Transparency measures with regards to international arms transfers have been prominent in the discussions around an Arms Trade Treaty (ATT) since the beginning of the process at the UN.1 Most commonly, states have referred to the possibility of including a requirement for the submission of regular national reports in an ATT to increase transparency in international arms transfers.
Providing information on arms transfer authorizations and deliveries demonstrates that states have assessed the risk of proposed transfers and also that they maintain records. Many States have recognized the added value of increased transparency in international arms transfers, but concerns have also been raised regarding the sensitive nature of the information that would be reported. Negotiators of the ATT will have to ensure that the right balance is struck between ensuring that legitimate concerns are met and that an ATT will still be able to fulfill its transparency-related goals.
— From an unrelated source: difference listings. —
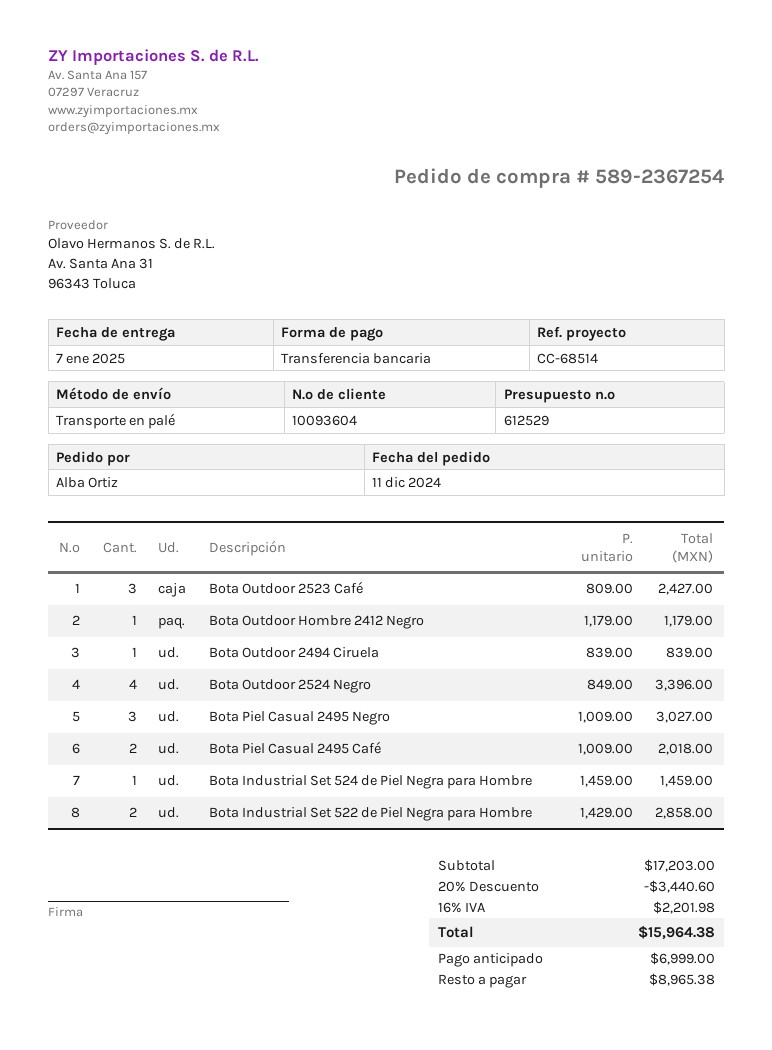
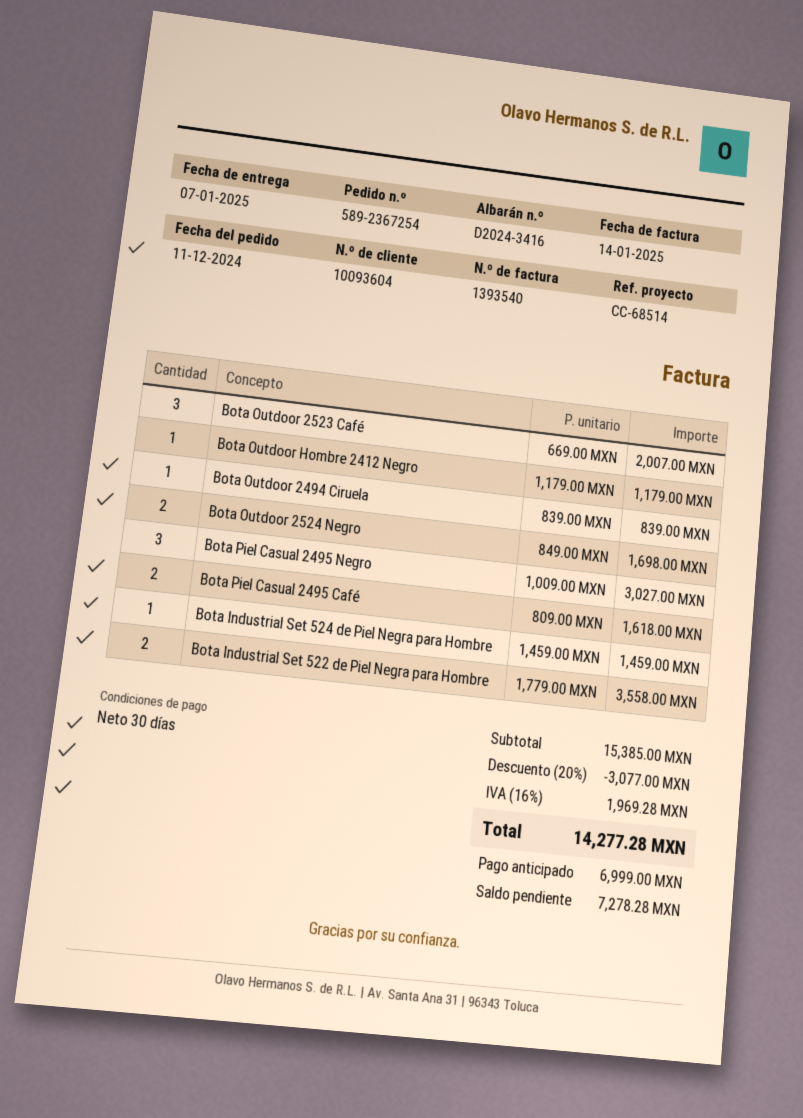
Bota Outdoor 2523 Café: 3 x 809.00 = 2427.00 -> 3 x 669.00 = 2007.00
Bota Outdoor 2524 Negro: 4 x 849.00 = 3396.00 -> 2 x 849.00 = 1698.00
Bota Piel Casual 2495 Café: 2 x 1009.00 = 2018.00 -> 2 x 809.00 = 1618.00
Bota Industrial Set 522 de Piel Negra para Hombre: 2 x 1429.00 = 2858.00 -> 2 x 1779.00 = 3558.00
subtotal: 17203.00 -> 15385.00
discount: 20% = 3440.60 -> 20% = 3077.00
tax: 16% = 2201.98 -> 16% = 1969.28
total: 15964.38 -> 14277.28
balance: 8965.38 -> 7278.28

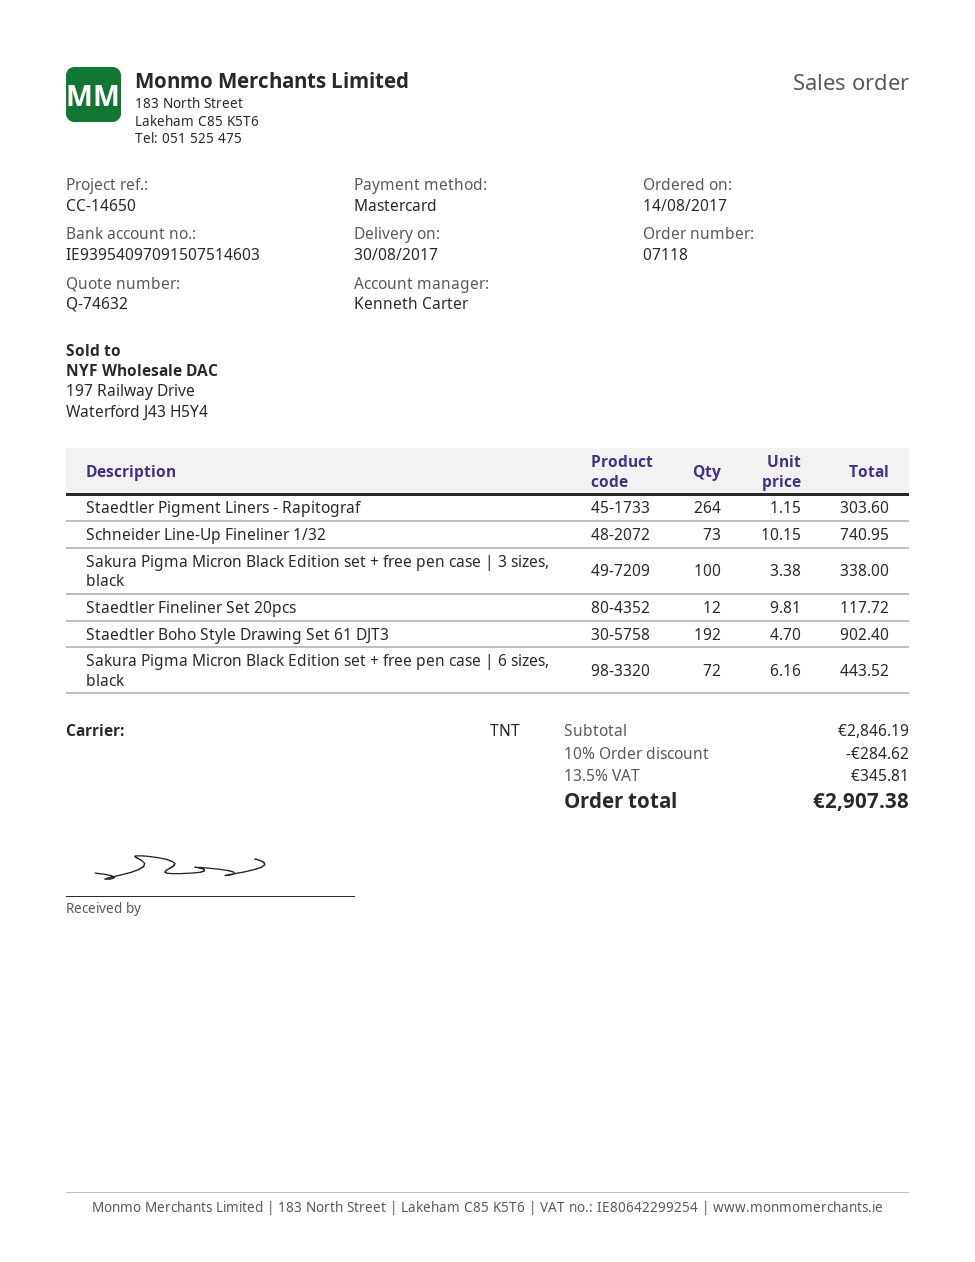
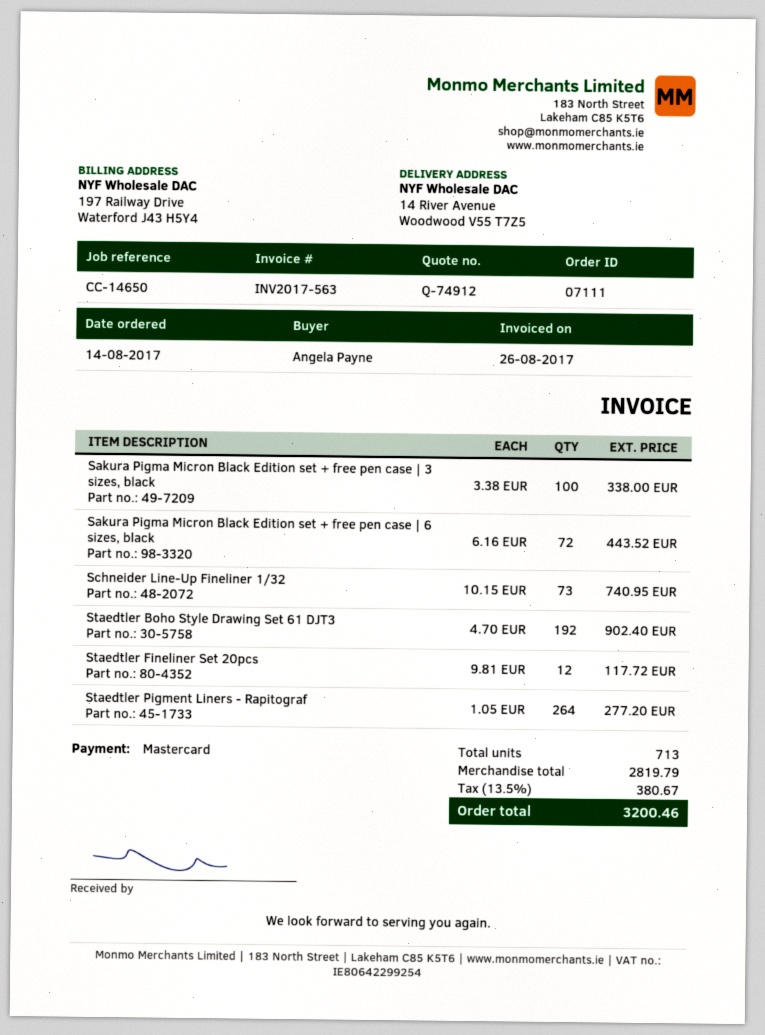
quote number: Q-74632 -> Q-74912
order number: 07118 -> 07111
Staedtler Pigment Liners - Rapitograf: 264 x 1.15 = 303.60 -> 264 x 1.05 = 277.20
subtotal: 2846.19 -> 2819.79
discount: 10% = 284.62 -> none
tax: 13.5% = 345.81 -> 13.5% = 380.67
total: 2907.38 -> 3200.46

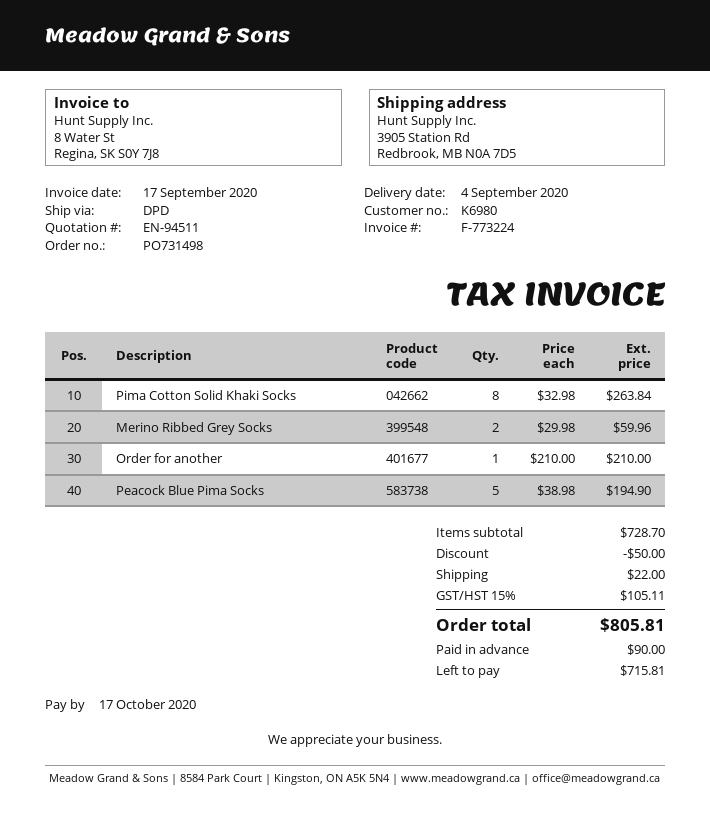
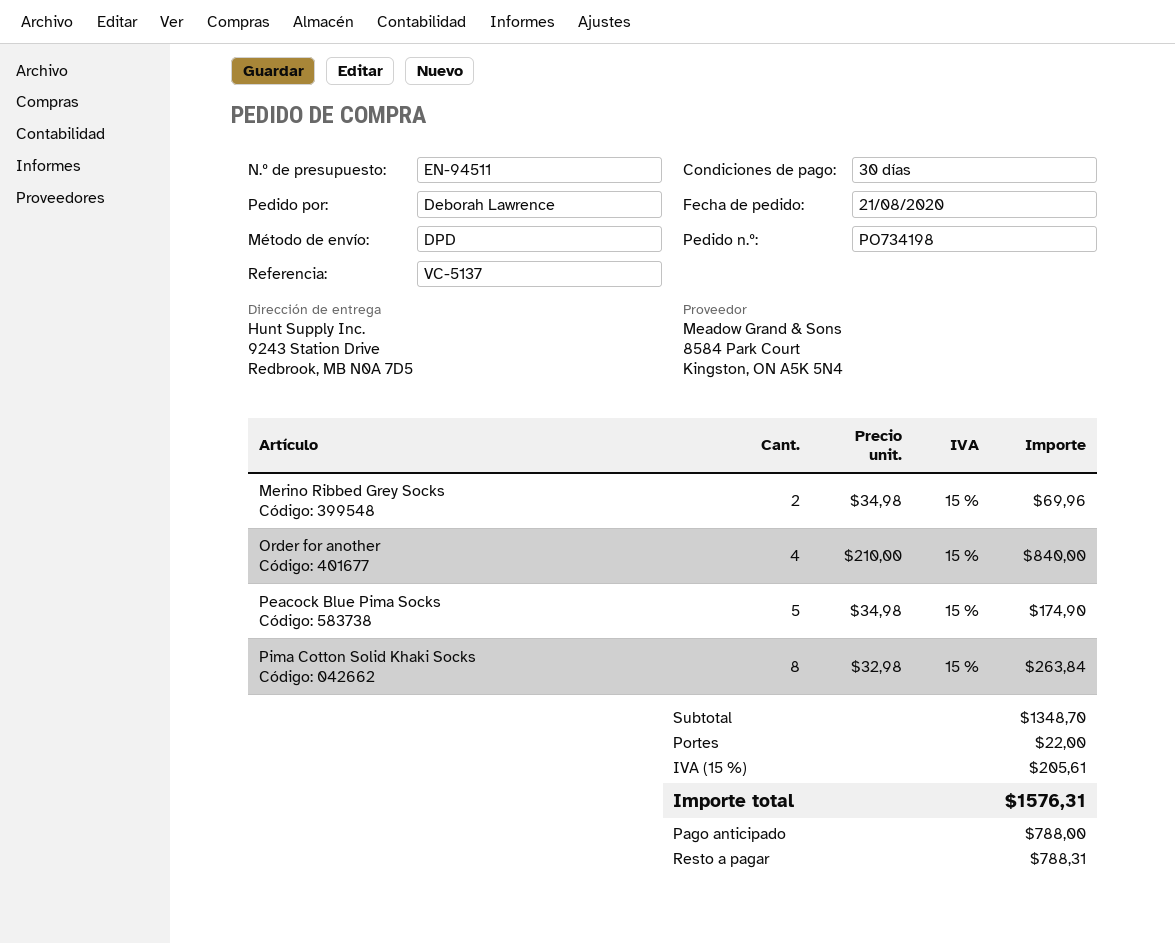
order number: PO731498 -> PO734198
ship to: 3905 Station Rd, Redbrook, MB N0A 7D5 -> 9243 Station Drive, Redbrook, MB N0A 7D5
Merino Ribbed Grey Socks: 2 x 29.98 = 59.96 -> 2 x 34.98 = 69.96
Order for another: 1 x 210.00 = 210.00 -> 4 x 210.00 = 840.00
Peacock Blue Pima Socks: 5 x 38.98 = 194.90 -> 5 x 34.98 = 174.90
subtotal: 728.70 -> 1348.70
discount: 50.00 -> none
tax: 15% = 105.11 -> 15% = 205.61
total: 805.81 -> 1576.31
deposit: 90.00 -> 788.00
balance: 715.81 -> 788.31

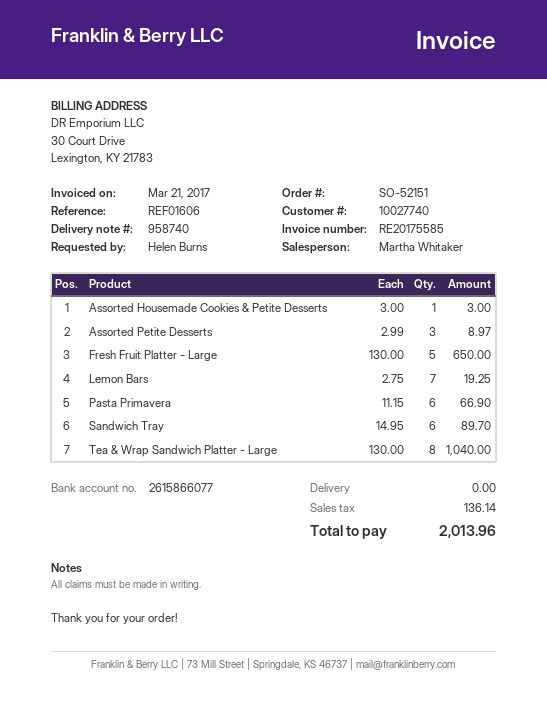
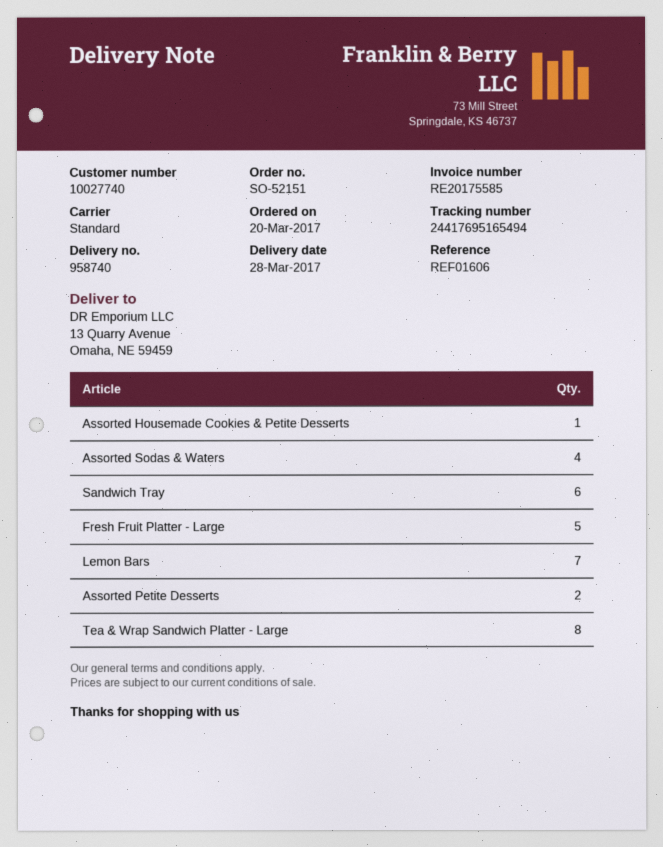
Assorted Petite Desserts: 3 -> 2
Pasta Primavera: 6 -> none
Assorted Sodas & Waters: none -> 4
This paper provides options for achieving this balance. The first part of the paper stresses that reporting on international arms transfers is not a new phenomenon and that there are a number of existing approaches to provide peers and the wider public with information on international arms transfers. It acknowledges the challenges for reporting on international arms transfers. The second part of the paper considers options and challenges for reporting on authorizations and/or deliveries. The third part of the paper considers options and challenges for reporting on different types of activities, in particular imports, brokering and transit and transhipment. The fourth part draws upon existing practices for reporting on authorizations and deliveries for different types of categories of conventional arms, with a particular focus on ammunition, spare parts and components and technologies/licensed production.